Required work
Pictures excluded, output the lines of the data below between the one holding "font-size: 16px ->" and the one holding "color: #ffffff ->", inclusive, exactly as they stand.

Information provided
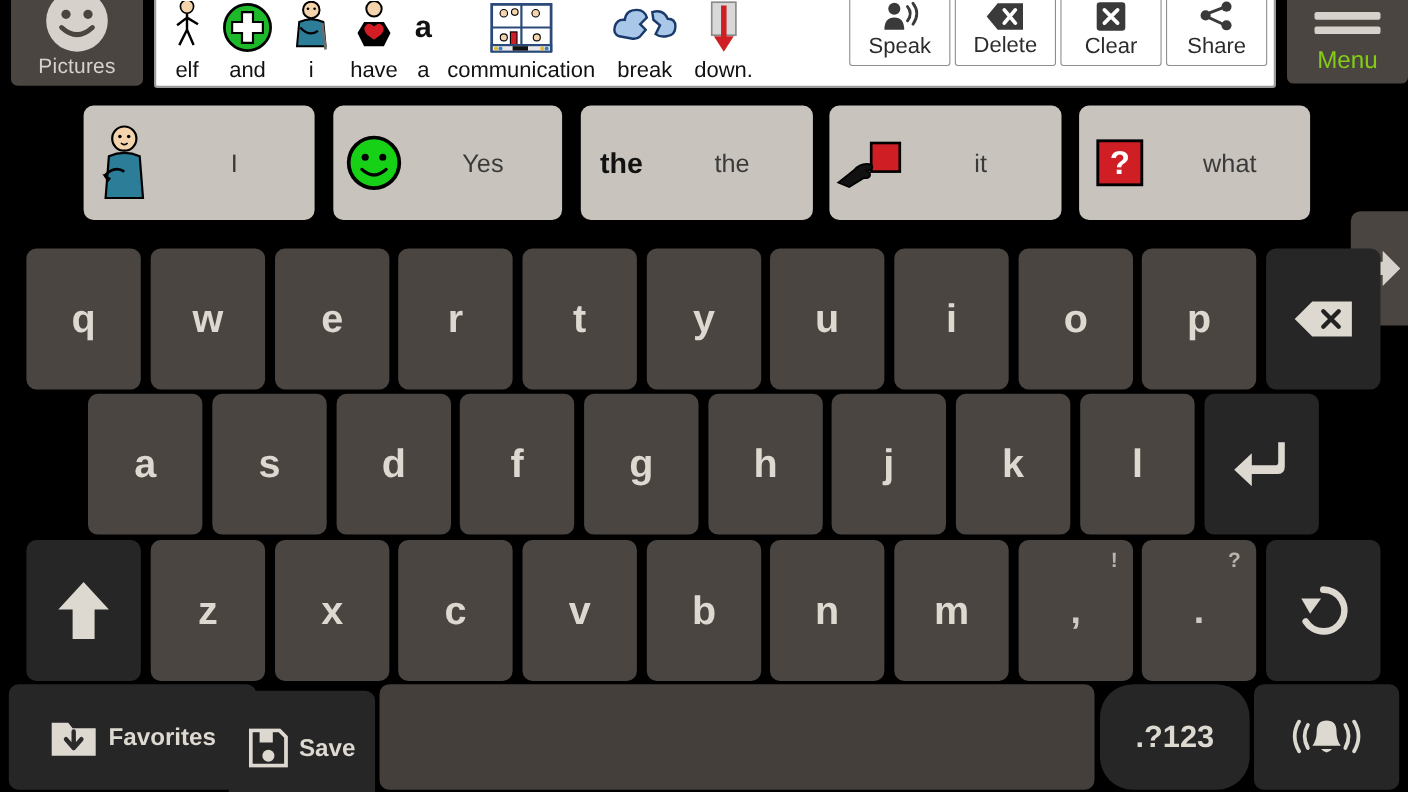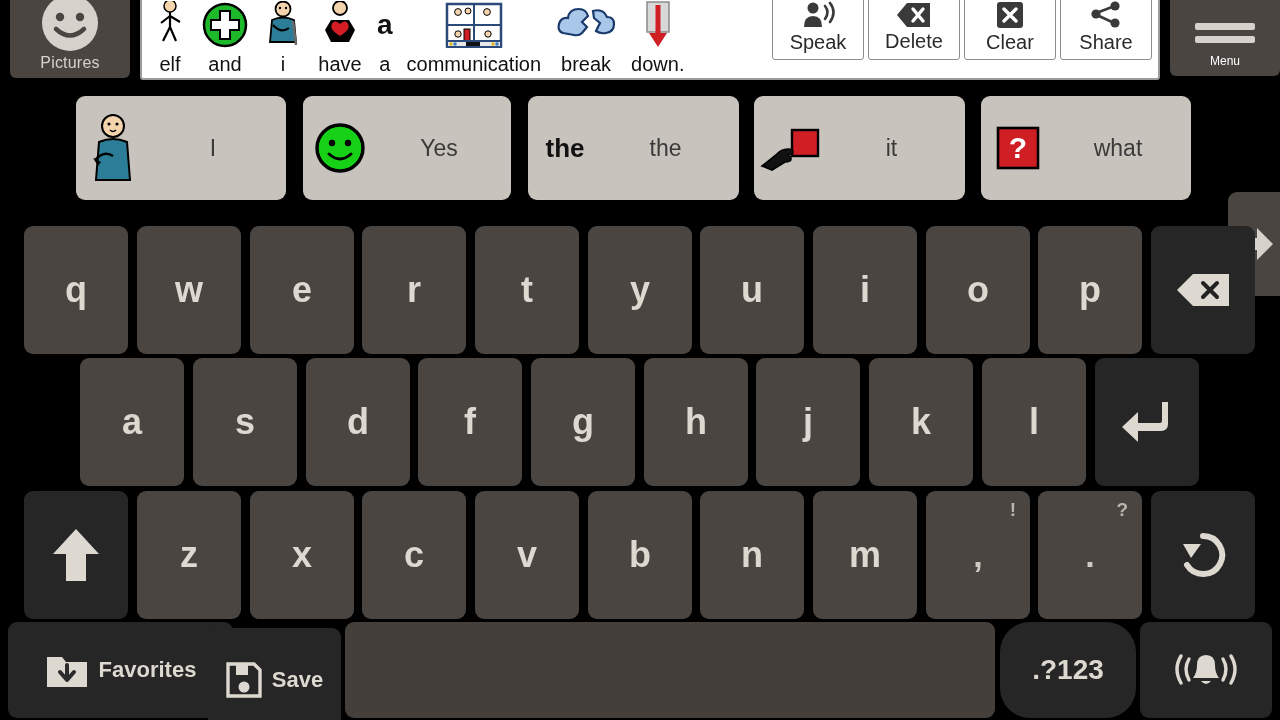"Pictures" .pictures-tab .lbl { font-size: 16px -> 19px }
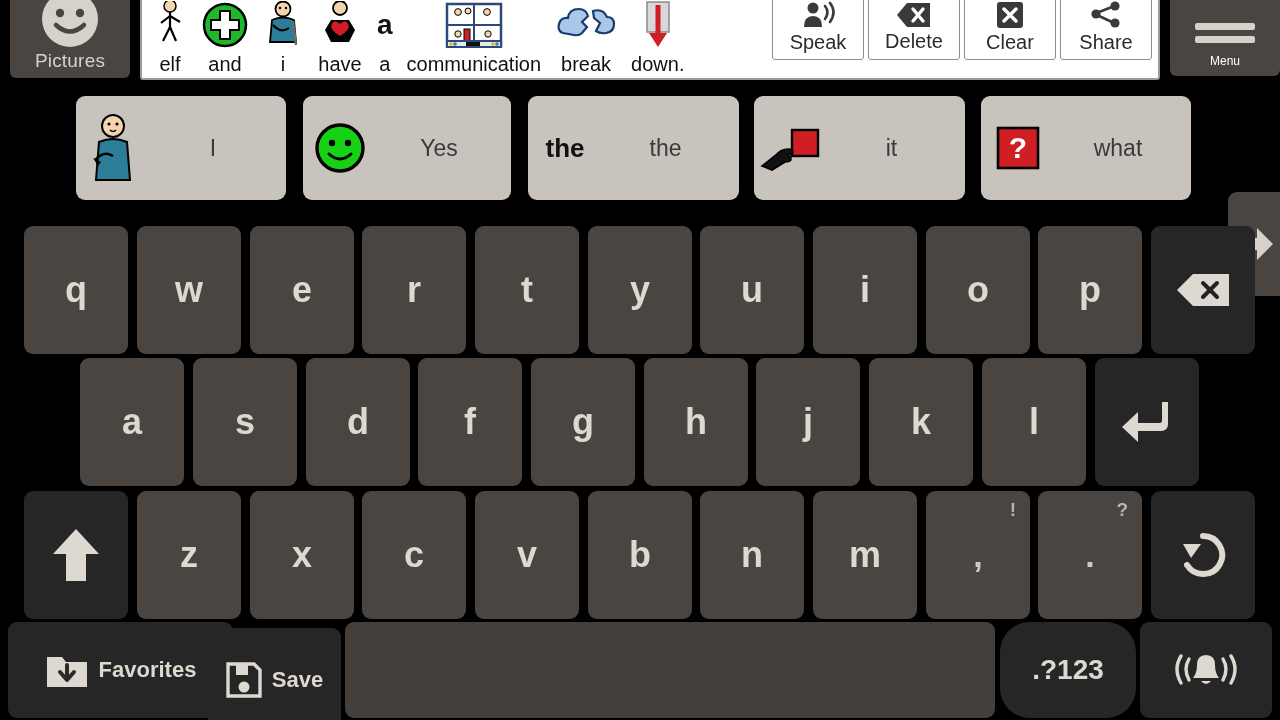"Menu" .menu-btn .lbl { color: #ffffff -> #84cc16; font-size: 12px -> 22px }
---
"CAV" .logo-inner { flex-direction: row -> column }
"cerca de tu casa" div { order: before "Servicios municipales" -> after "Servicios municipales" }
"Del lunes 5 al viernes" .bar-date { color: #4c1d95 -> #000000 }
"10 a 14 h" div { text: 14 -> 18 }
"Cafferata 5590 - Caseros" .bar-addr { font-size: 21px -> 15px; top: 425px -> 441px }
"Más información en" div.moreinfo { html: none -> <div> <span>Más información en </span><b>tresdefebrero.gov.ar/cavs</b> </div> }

Response below
"Pictures" .pictures-tab .lbl { font-size: 16px -> 19px }
"Menu" .menu-btn .lbl { color: #ffffff -> #84cc16; font-size: 12px -> 22px }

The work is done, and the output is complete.